What the answer must contain is every line of the records, exactly, with no pictures.

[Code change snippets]
- - - -

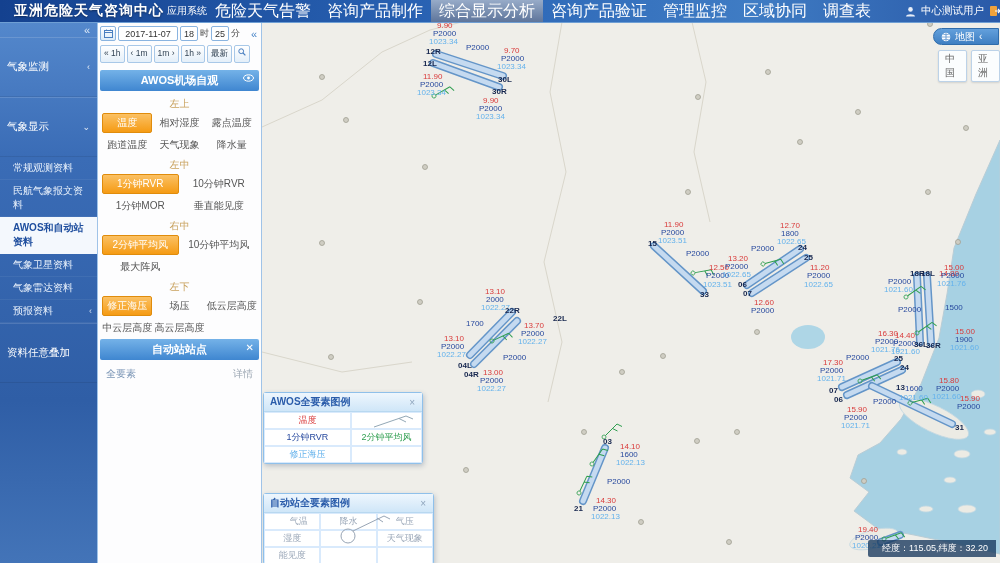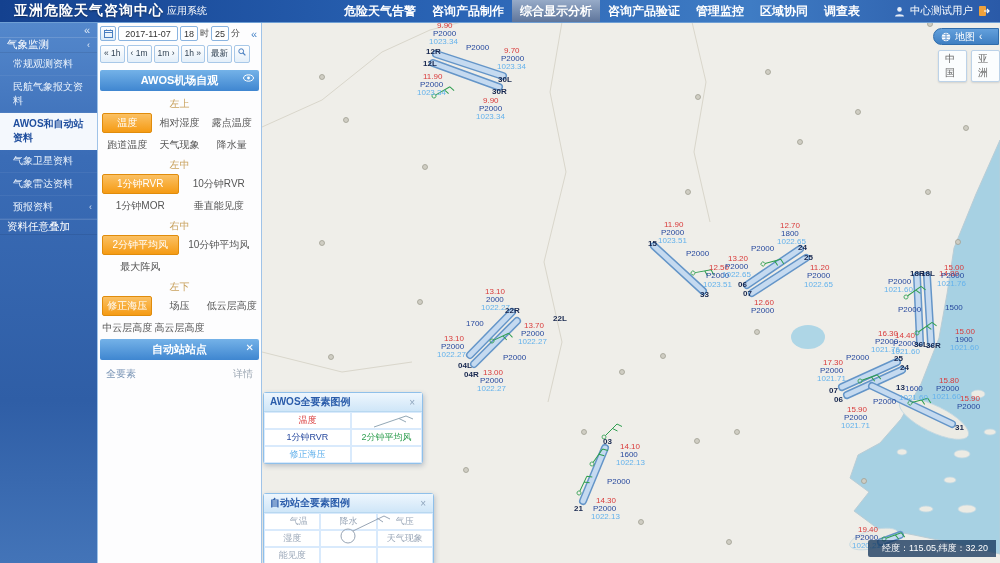"危险天气告警" .topnav-item { font-size: 12px -> 16px; font-weight: bold -> normal }
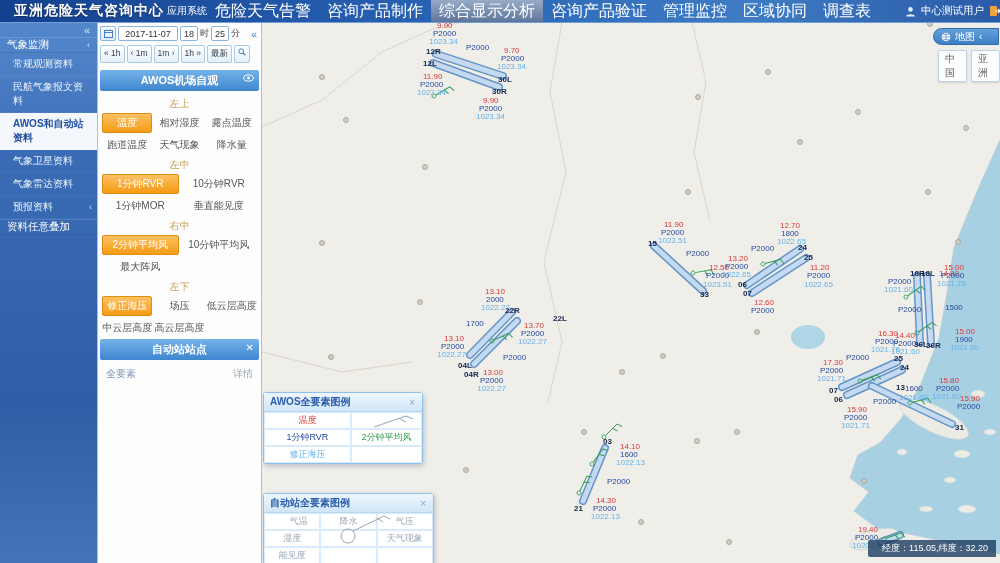"气象监测" .side-group { padding: 0 7px -> 22px 7px }
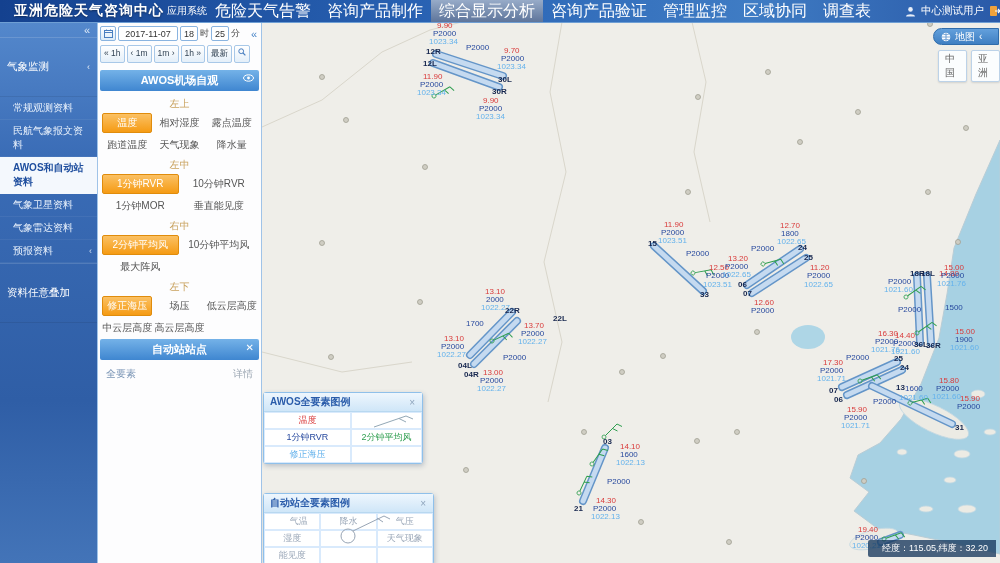"气象显示" div.side-group { html: none -> <div> <span>气象显示</span> <span>⌄</span> </div> }
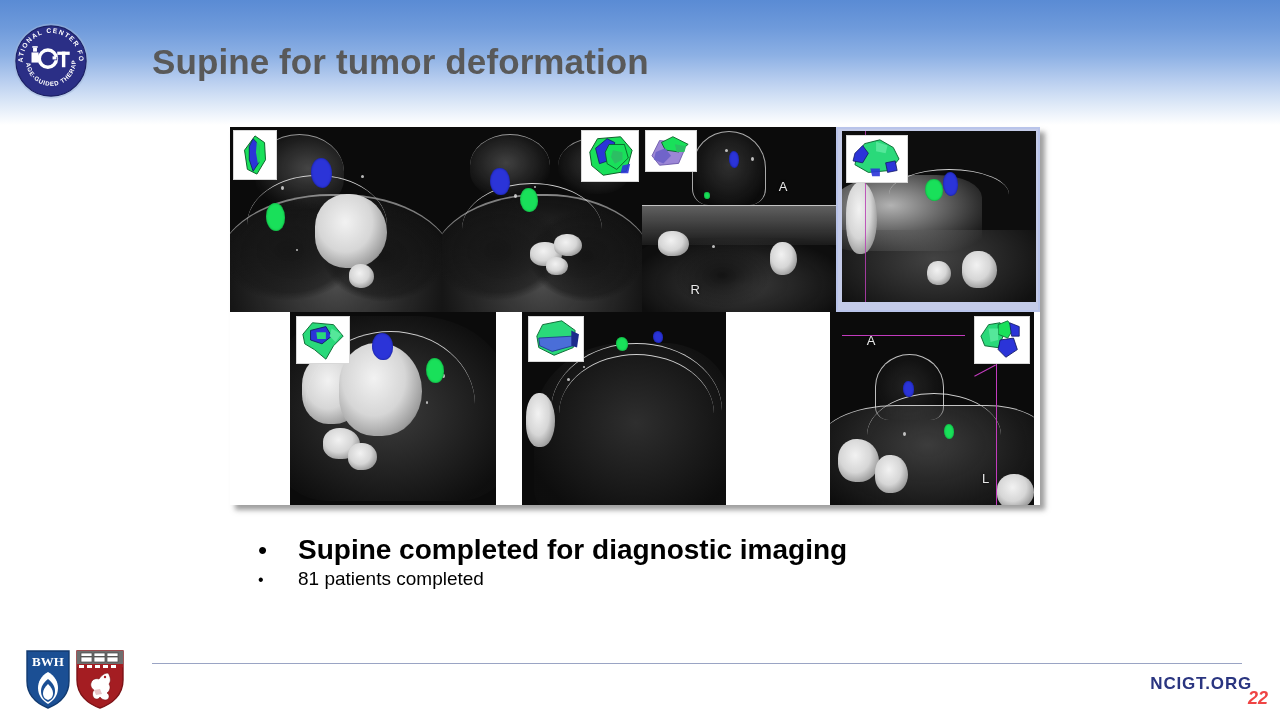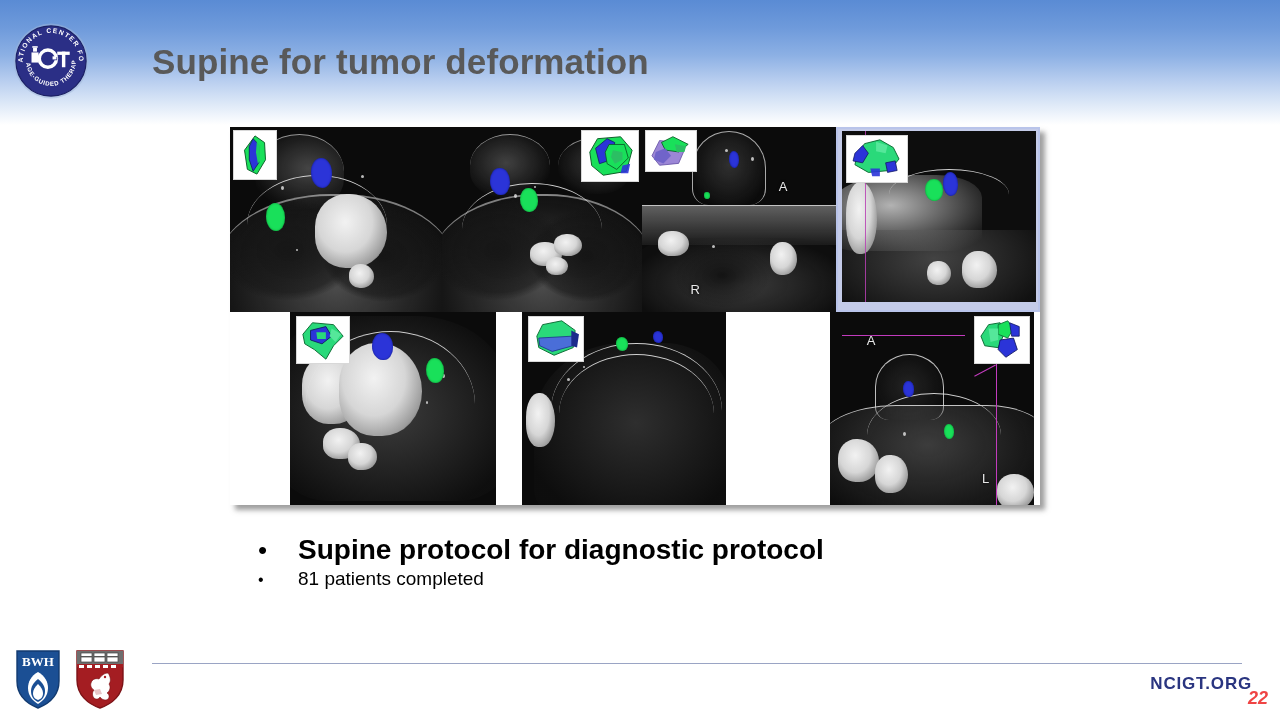"Supine protocol for diagnostic protocol" span.b-txt { text: protocol for diagnostic protocol -> completed for diagnostic imaging }
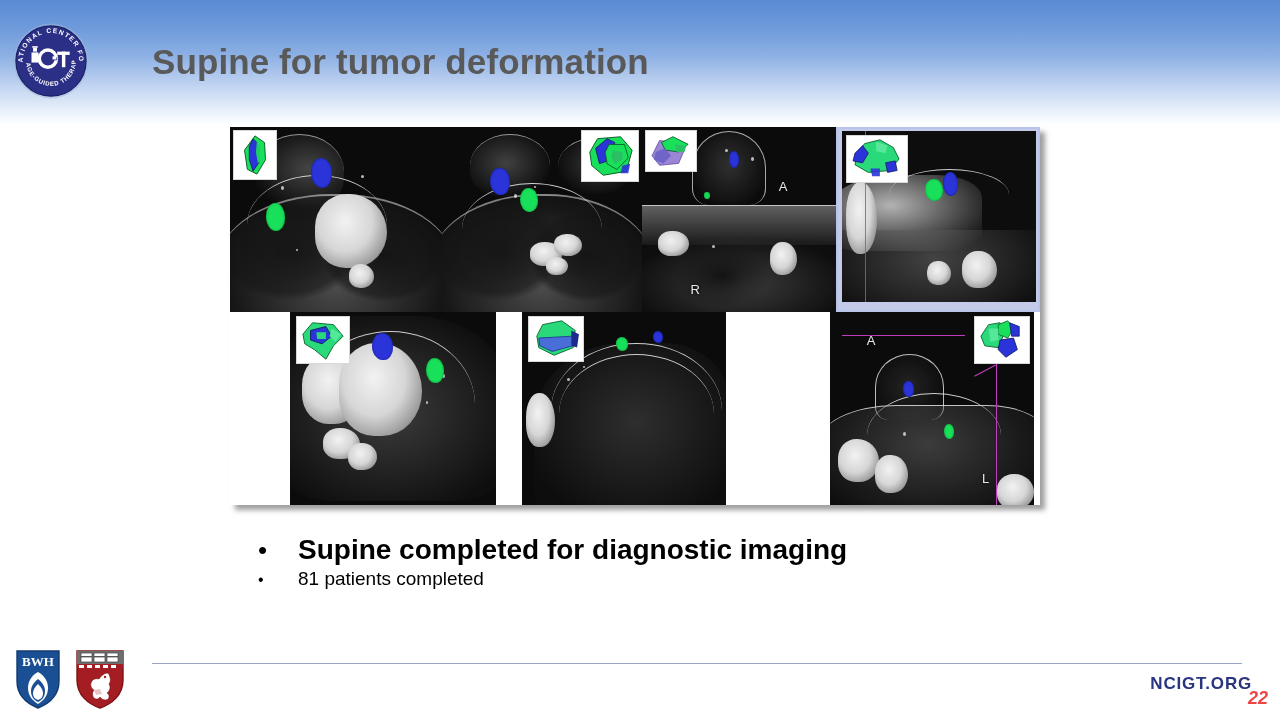"BWH" .bwh-shield { left: 14px -> 24px }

- - - -

Problem solution:
"危险天气告警" .topnav-item { font-size: 12px -> 16px; font-weight: bold -> normal }
"气象监测" .side-group { padding: 0 7px -> 22px 7px }
"气象显示" div.side-group { html: none -> <div> <span>气象显示</span> <span>⌄</span> </div> }
"Supine protocol for diagnostic protocol" span.b-txt { text: protocol for diagnostic protocol -> completed for diagnostic imaging }
"BWH" .bwh-shield { left: 14px -> 24px }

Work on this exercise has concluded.